RECORDS FOR THIS TASK>

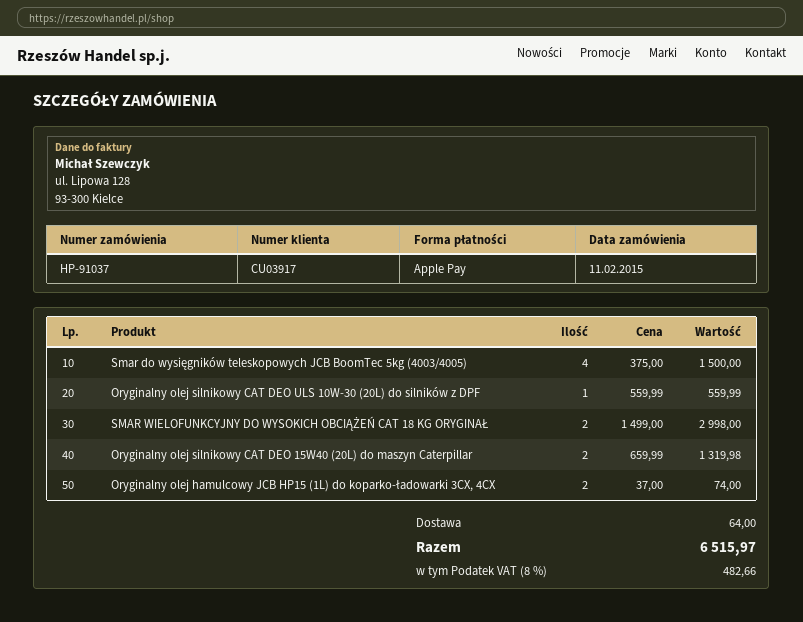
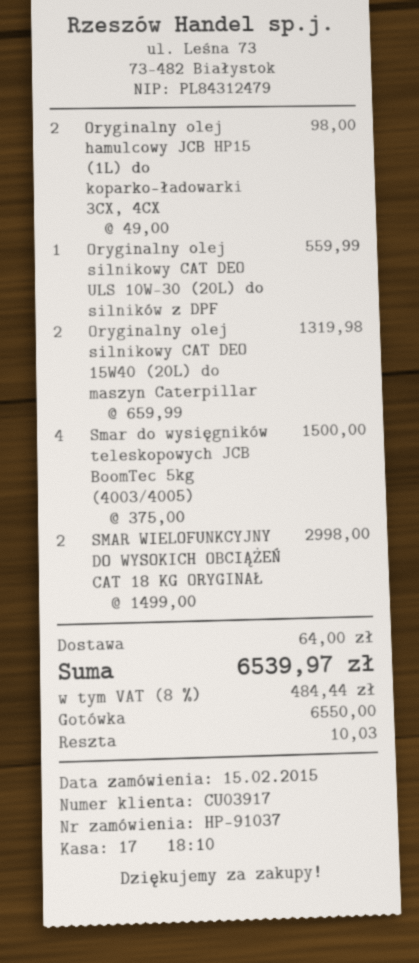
order date: 2015-02-11 -> 2015-02-15
payment method: Apple Pay -> cash
Oryginalny olej hamulcowy JCB HP15 (1L) do koparko-ładowarki 3CX, 4CX: 2 x 37.00 = 74.00 -> 2 x 49.00 = 98.00
tax: 8% = 482.66 -> 8% = 484.44
total: 6515.97 -> 6539.97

WHAT TO PRODUCE>
Please reproduce the whole listing exactly; the pictures stay out.

RESPONSE AREA>
order date: 2015-02-11 -> 2015-02-15
payment method: Apple Pay -> cash
Oryginalny olej hamulcowy JCB HP15 (1L) do koparko-ładowarki 3CX, 4CX: 2 x 37.00 = 74.00 -> 2 x 49.00 = 98.00
tax: 8% = 482.66 -> 8% = 484.44
total: 6515.97 -> 6539.97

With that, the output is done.